## YOUR GOAL
Your task is to transcribe all of the records exactly and leave out the pictures.

## Before-and-after change data
---+---

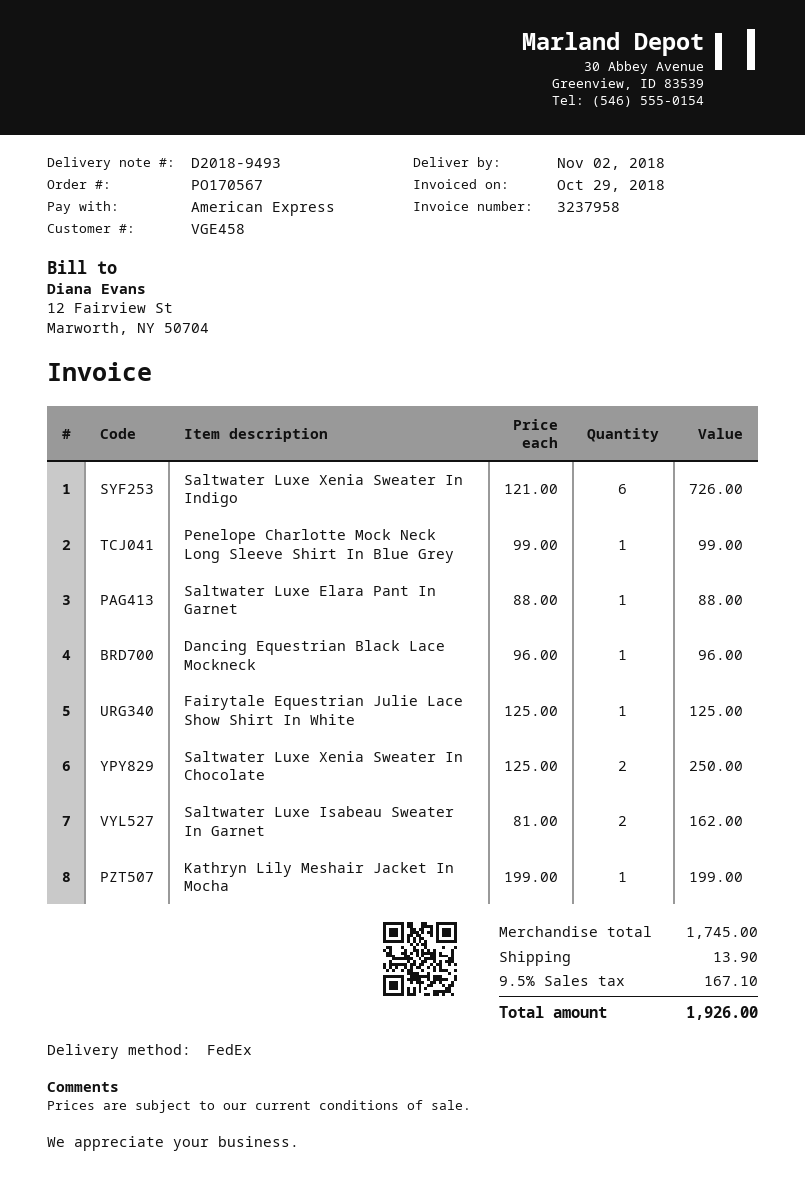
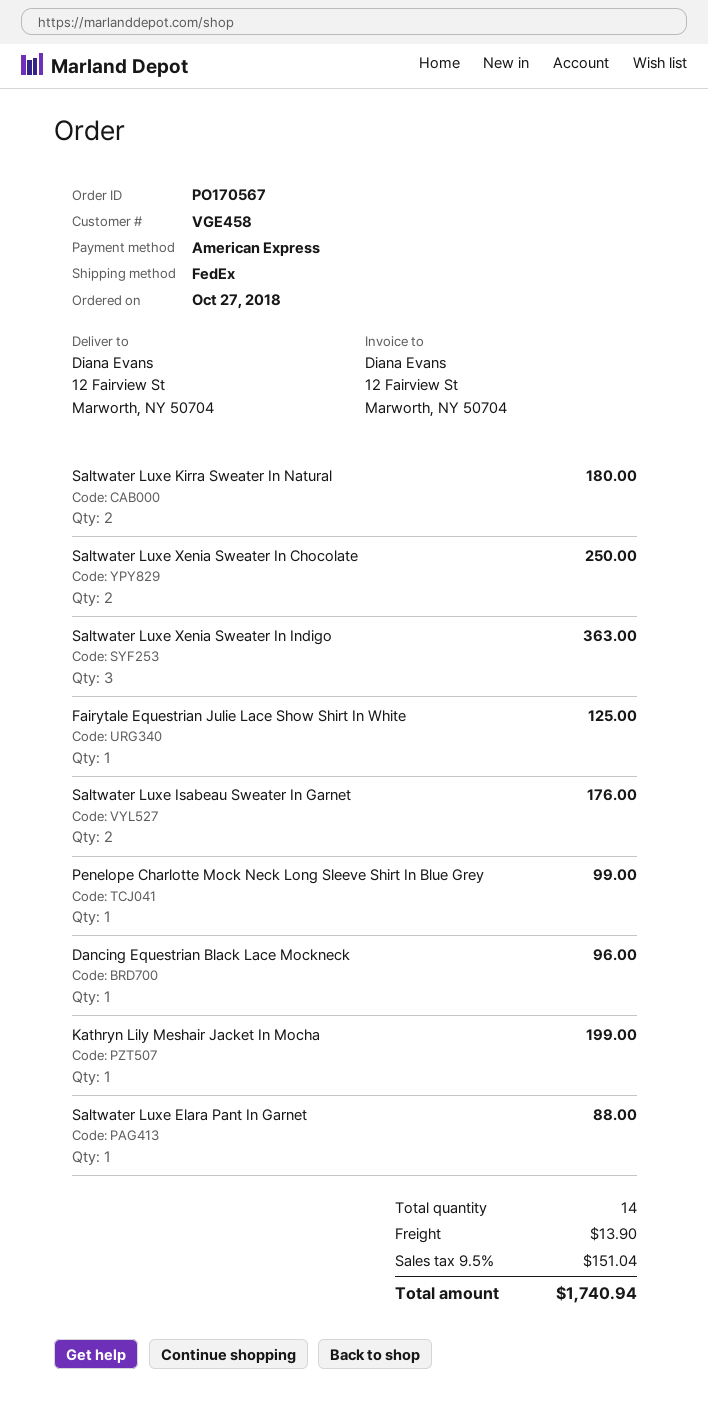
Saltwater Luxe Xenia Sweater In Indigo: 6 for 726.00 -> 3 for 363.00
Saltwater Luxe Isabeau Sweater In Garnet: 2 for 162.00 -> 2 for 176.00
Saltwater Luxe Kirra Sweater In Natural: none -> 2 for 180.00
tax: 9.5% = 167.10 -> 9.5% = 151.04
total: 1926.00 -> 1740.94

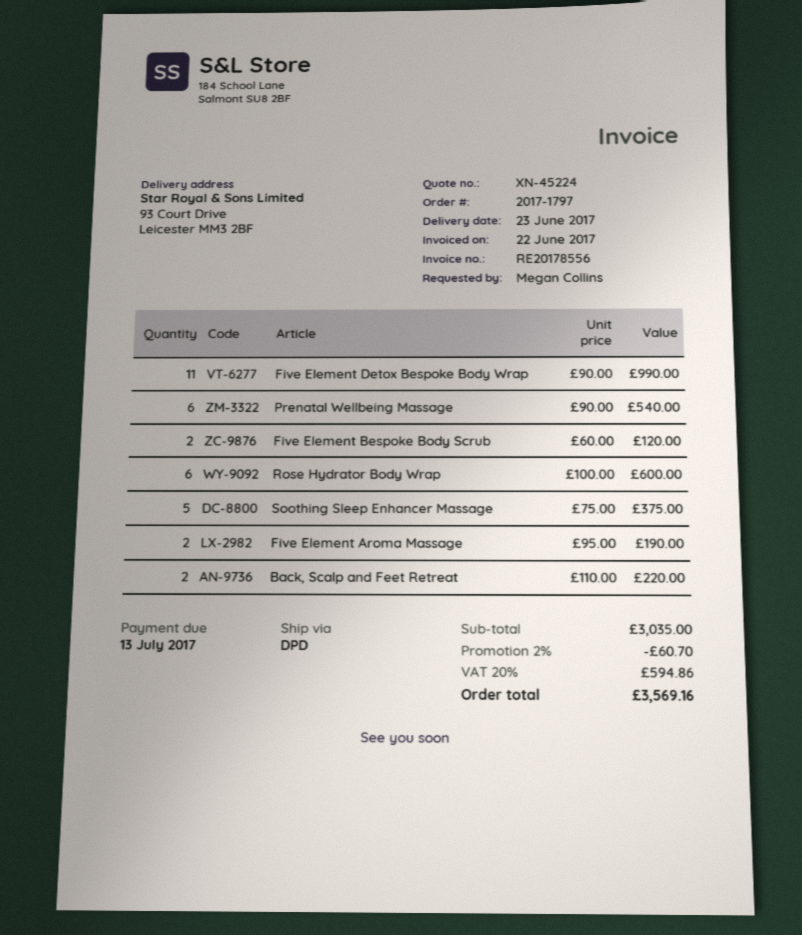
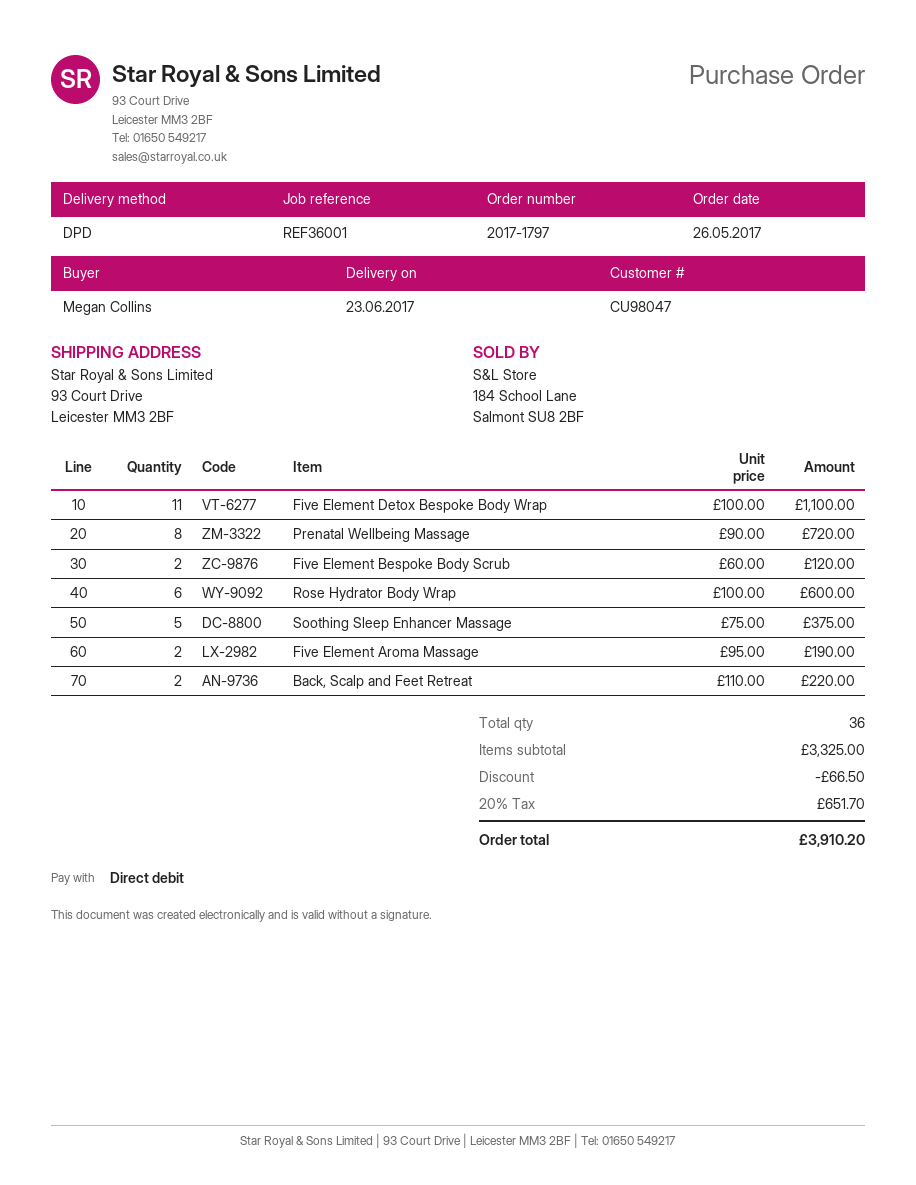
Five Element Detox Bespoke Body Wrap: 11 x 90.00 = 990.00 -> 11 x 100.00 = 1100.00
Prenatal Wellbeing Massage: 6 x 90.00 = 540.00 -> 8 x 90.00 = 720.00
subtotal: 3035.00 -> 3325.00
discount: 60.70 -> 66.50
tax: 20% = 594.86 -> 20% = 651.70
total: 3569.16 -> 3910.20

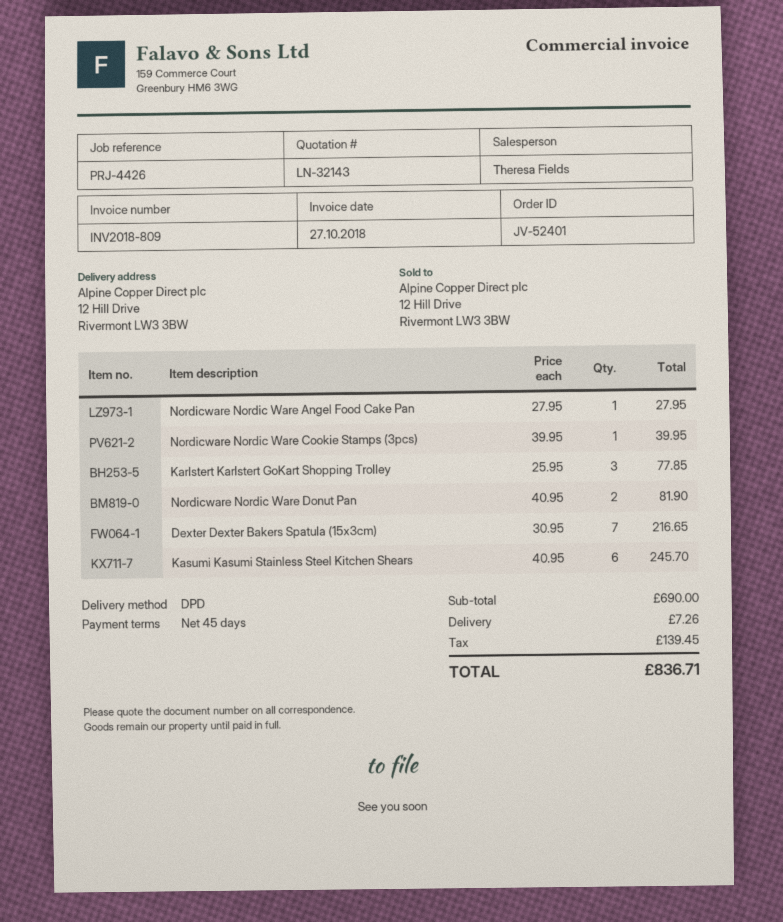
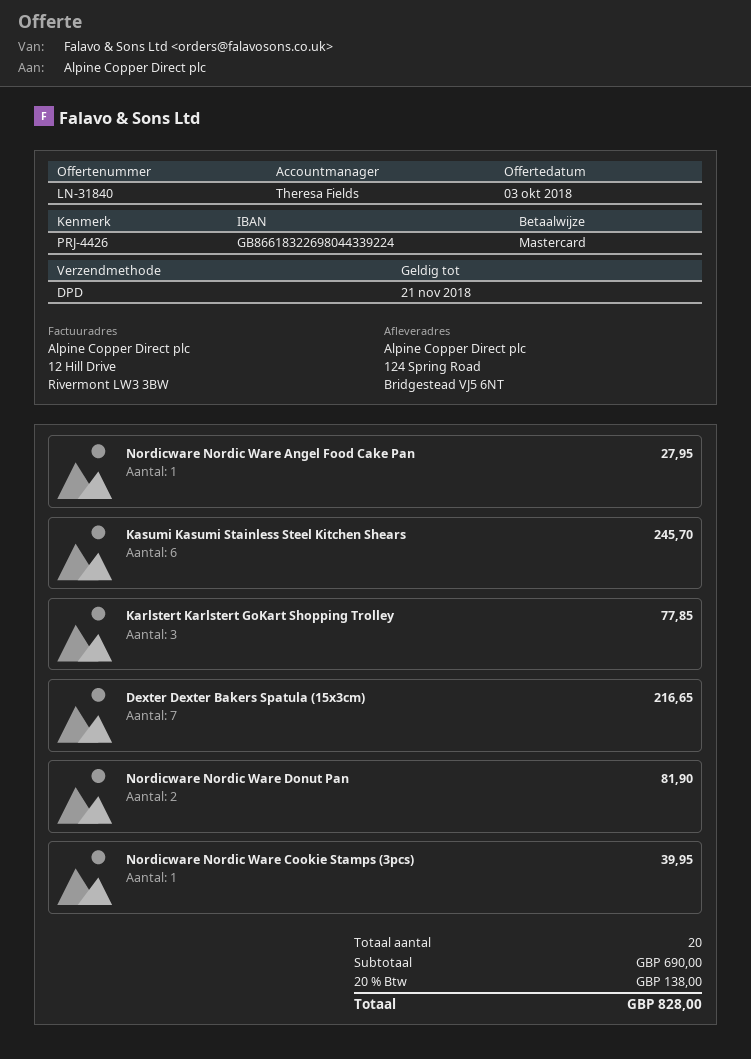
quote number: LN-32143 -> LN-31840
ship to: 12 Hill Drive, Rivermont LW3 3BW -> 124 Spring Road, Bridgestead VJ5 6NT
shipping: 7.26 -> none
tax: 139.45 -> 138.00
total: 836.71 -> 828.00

---+---

## TASK SOLUTION
Saltwater Luxe Xenia Sweater In Indigo: 6 for 726.00 -> 3 for 363.00
Saltwater Luxe Isabeau Sweater In Garnet: 2 for 162.00 -> 2 for 176.00
Saltwater Luxe Kirra Sweater In Natural: none -> 2 for 180.00
tax: 9.5% = 167.10 -> 9.5% = 151.04
total: 1926.00 -> 1740.94

Five Element Detox Bespoke Body Wrap: 11 x 90.00 = 990.00 -> 11 x 100.00 = 1100.00
Prenatal Wellbeing Massage: 6 x 90.00 = 540.00 -> 8 x 90.00 = 720.00
subtotal: 3035.00 -> 3325.00
discount: 60.70 -> 66.50
tax: 20% = 594.86 -> 20% = 651.70
total: 3569.16 -> 3910.20

quote number: LN-32143 -> LN-31840
ship to: 12 Hill Drive, Rivermont LW3 3BW -> 124 Spring Road, Bridgestead VJ5 6NT
shipping: 7.26 -> none
tax: 139.45 -> 138.00
total: 836.71 -> 828.00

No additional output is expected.